Pernyataan Prabowo Sebelumnya
Sebelumnya, Presiden Prabowo Subianto menekankan bahwa pejabat yang datang ke lokasi bencana bukan sekadar melihat, melainkan untuk mencari solusi. Ia mengamati adanya kecenderungan negatif dari beberapa pihak terhadap kegiatan pemerintah. “Kadang-kadang saya monitor ada suatu kecenderungan yang menurut saya kurang sehat ya, dari beberapa pribadi-pribadi, komentator, dan sebagainya. Yang selalu melihat kegiatan bangsa Indonesia, kegiatan pemerintah dari sudut yang negatif,” ujar Prabowo dalam rapat koordinasi saat meninjau pembangunan hunian Danantara di Aceh Tamiang, Kamis (01/01/2026).
Prabowo mencontohkan adanya kritik yang mempertanyakan kehadiran menteri di lokasi bencana. “Jadi kalau ada, saya pernah dengar ada kritik begini ‘Untuk apa menteri datang ke tempat bencana? Hanya datang melihat’. Ya saudara-saudara, serba susah. Menteri tidak datang dibilang tidak peduli, menteri datang, ya masa menteri ikut macul? Bukan itu,” sambungnya.
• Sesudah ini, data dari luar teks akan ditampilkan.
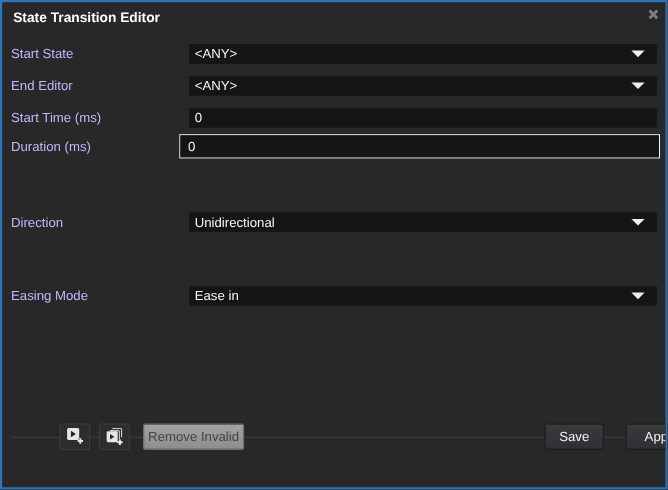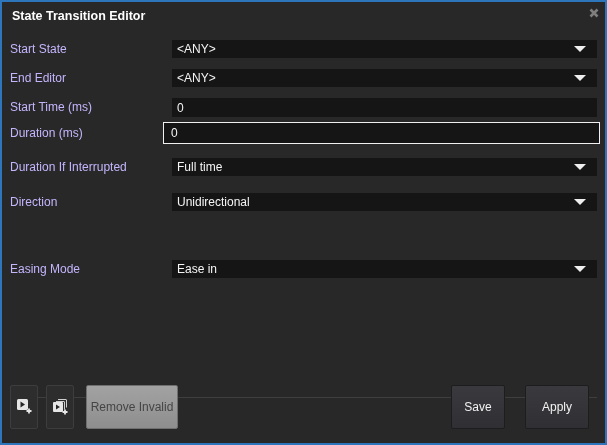--- a/index.html
+++ b/index.html
@@ -86,13 +86,6 @@
     </div>
   </div>
 
-  <div class="row" style="top:156px">
-    <div class="row-label">Duration If Interrupted</div>
-    <div class="field dropdown">
-      <span class="dd-value">Full time</span>
-      <span class="dd-arrow"></span>
-    </div>
-  </div>
 
   <div class="row" style="top:191px">
     <div class="row-label">Direction</div>

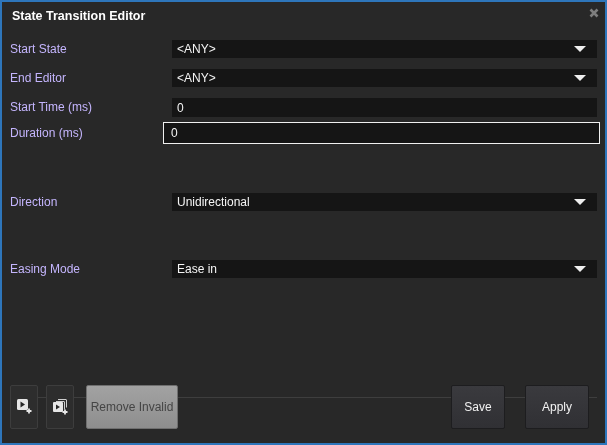--- a/index.html
+++ b/index.html
@@ -30,8 +30,8 @@
 
   .divider { position:absolute; top:395px; left:8px; right:8px; height:1px; background:#3e3e3e; }
 
-  .btn { position:absolute; top:383px; height:44px; display:flex; align-items:center; justify-content:center;
-    font-size:12px; border-radius:2px; cursor:pointer; }
+  .btn { position:absolute; top:383px; height:24px; display:flex; align-items:center; justify-content:center;
+    font-size:12px; border-radius:2px; cursor:pointer;margin-left:44px; }
   .icon-btn { width:28px; background:#2d2d2d; border:1px solid #3d3d3d; }
   .icon-btn.one { left:8px; }
   .icon-btn.two { left:44px; }

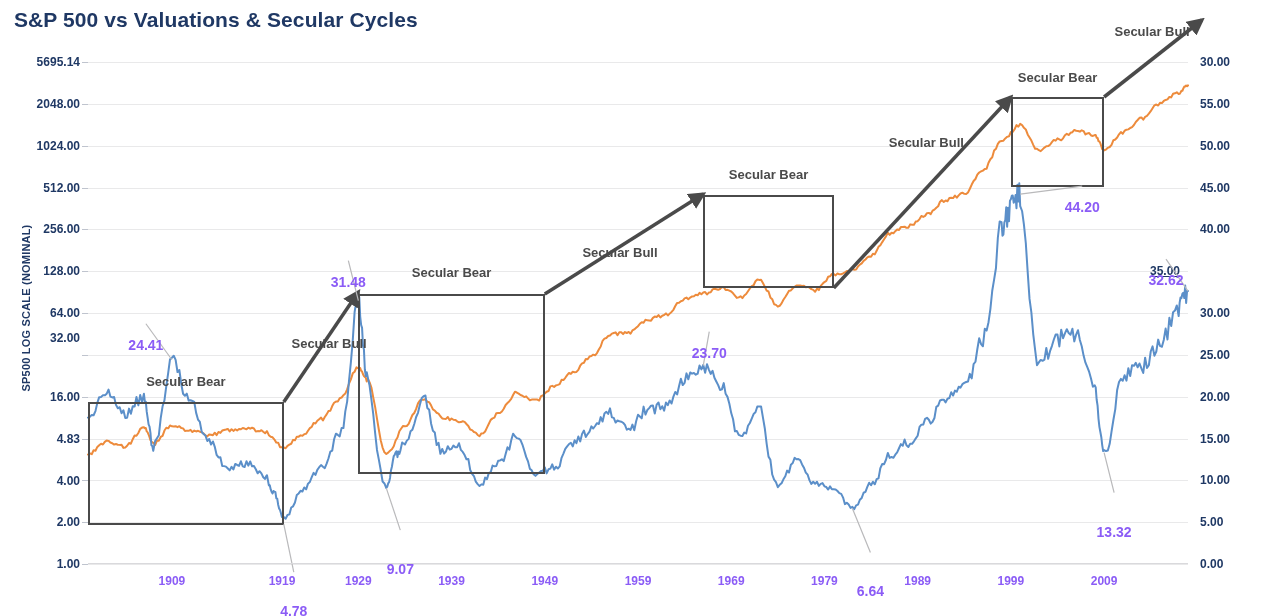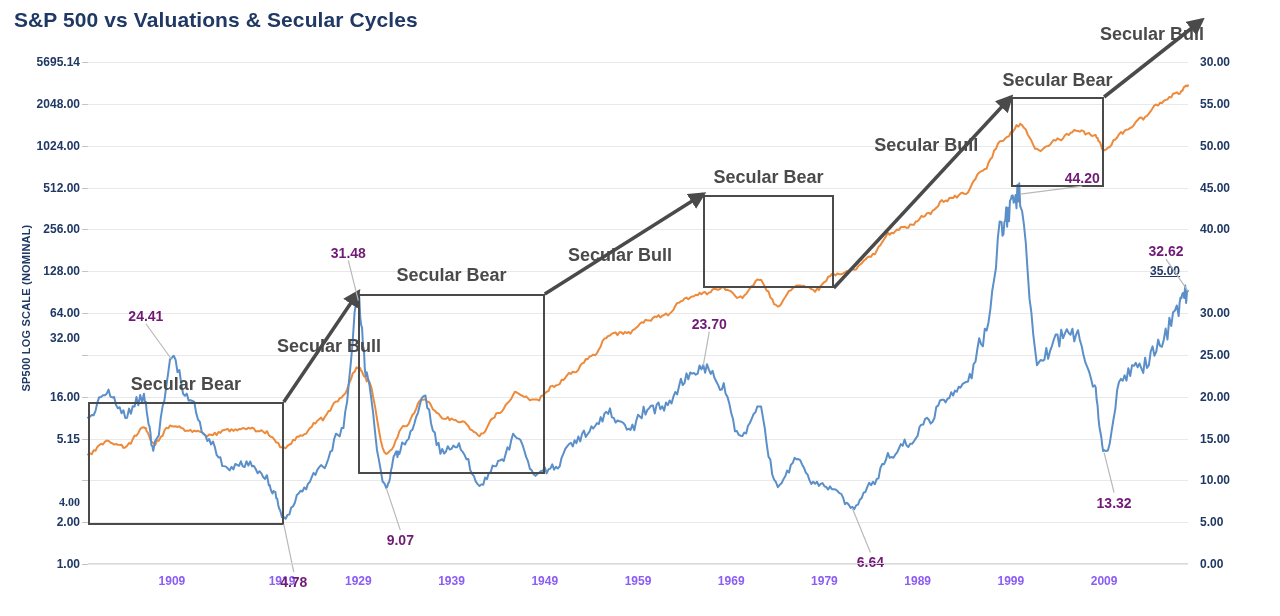--- a/index.html
+++ b/index.html
@@ -39,7 +39,7 @@
   }
 
   
-  .cycle-label{position:absolute;font-size:18px;font-weight:bold;color:#4a4a4a;
+  .cycle-label{position:absolute;font-size:13px;font-weight:bold;color:#4a4a4a;
                white-space:nowrap;transform:translateX(-50%);}
   .value-label{position:absolute;font-size:14px;font-weight:bold;color:#701a75;
                white-space:nowrap;transform:translate(-50%,-50%);}

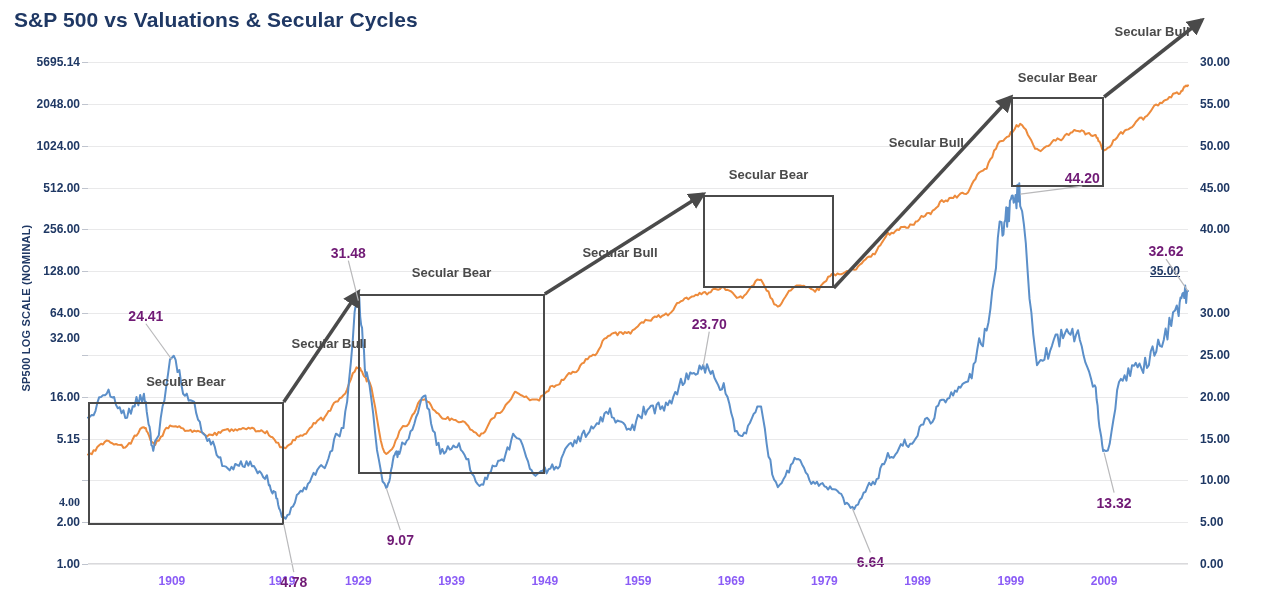--- a/index.html
+++ b/index.html
@@ -41,8 +41,8 @@
   
   .cycle-label{position:absolute;font-size:13px;font-weight:bold;color:#4a4a4a;
                white-space:nowrap;transform:translateX(-50%);}
-  .value-label{position:absolute;font-size:14px;font-weight:bold;color:#701a75;
-               white-space:nowrap;transform:translate(-50%,-50%);}
+  .value-label{position:absolute;font-size:14px;font-weight:bold;color:#8b5cf6;
+               white-space:nowrap;transform:translate(-50%,-50%);margin-top:29px;}
   .cycle-box{position:absolute;border:2px solid #4a4a4a;box-sizing:border-box;background:transparent;}
 
   svg.overlay{position:absolute;left:0;top:0;width:100%;height:100%;overflow:visible;}

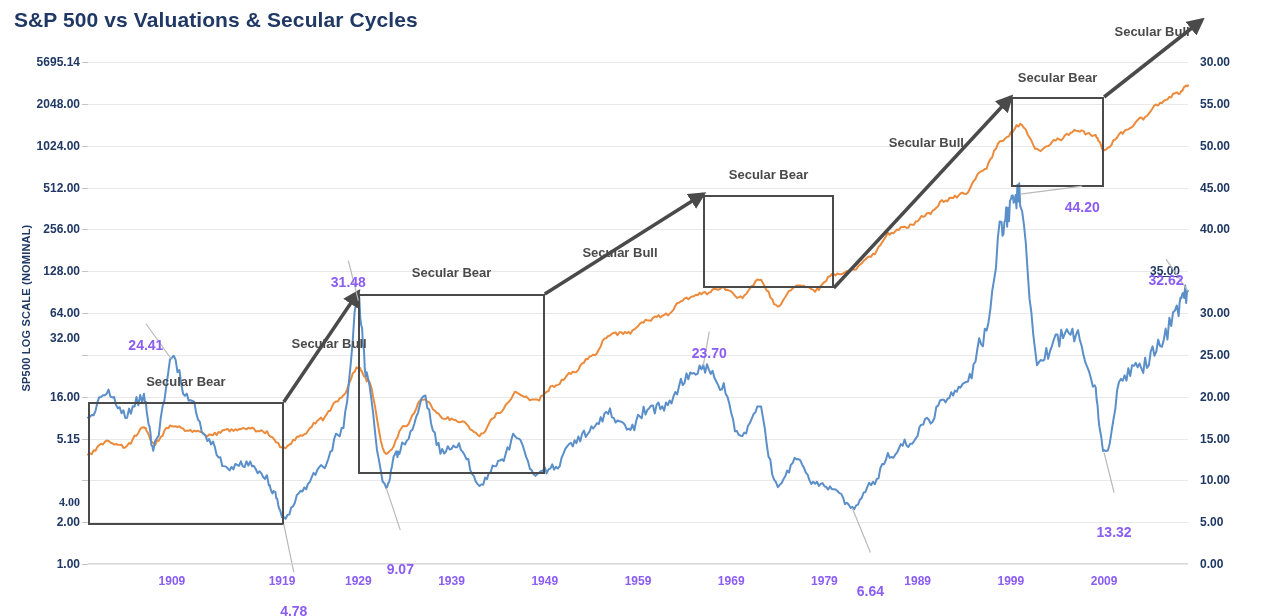--- a/index.html
+++ b/index.html
@@ -80,7 +80,7 @@
         <div class="tick-mark" style="top: 460.167px; left: -6px;"></div>
         <div class="tick-left" style="top: 440px; left: -82px; font-family: Liberation Serif, serif;">4.00</div>
         <div class="tick-mark" style="top: 418.333px; left: -6px;"></div>
-        <div class="tick-left" style="top: 376.5px; left: -82px;">5.15</div>
+        <div class="tick-left" style="top: 376.5px; left: -82px;">4.83</div>
         <div class="tick-mark" style="top: 376.5px; left: -6px;"></div>
         <div class="tick-left" style="top: 334.667px; left: -82px;">16.00</div>
         <div class="tick-mark" style="top: 334.667px; left: -6px;"></div>

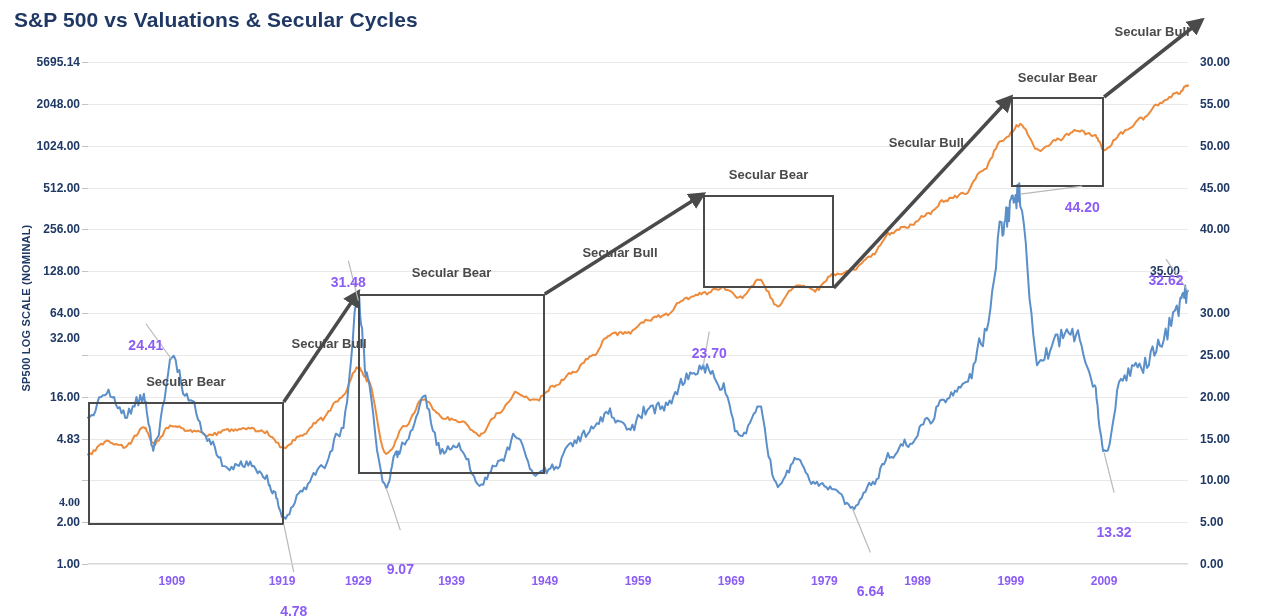--- a/index.html
+++ b/index.html
@@ -78,7 +78,7 @@
         <div class="tick-mark" style="top: 502px; left: -6px;"></div>
         <div class="tick-left" style="top: 460.167px; left: -82px;">2.00</div>
         <div class="tick-mark" style="top: 460.167px; left: -6px;"></div>
-        <div class="tick-left" style="top: 440px; left: -82px; font-family: Liberation Serif, serif;">4.00</div>
+        <div class="tick-left" style="top: 419px; left: -82px;">4.00</div>
         <div class="tick-mark" style="top: 418.333px; left: -6px;"></div>
         <div class="tick-left" style="top: 376.5px; left: -82px;">4.83</div>
         <div class="tick-mark" style="top: 376.5px; left: -6px;"></div>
Ia menjelaskan bahwa pejabat hadir untuk mengidentifikasi permasalahan secara langsung di lapangan, sehingga persoalan dapat segera tertangani. “Pejabat datang, pemimpin datang, datang melihat apa kekurangan. Apa masalah? Apa yang bisa kita bantu? Mana yang kita bisa percepat? Kan begitu. Saya datang ketemu gubernur, ya gubernur sampaikan ‘Kita butuh ini, kita itu, Pak ada usul ini’, saya tahu langsung. Saya bisa cek, kan begitu ceritanya,” pungkas Prabowo.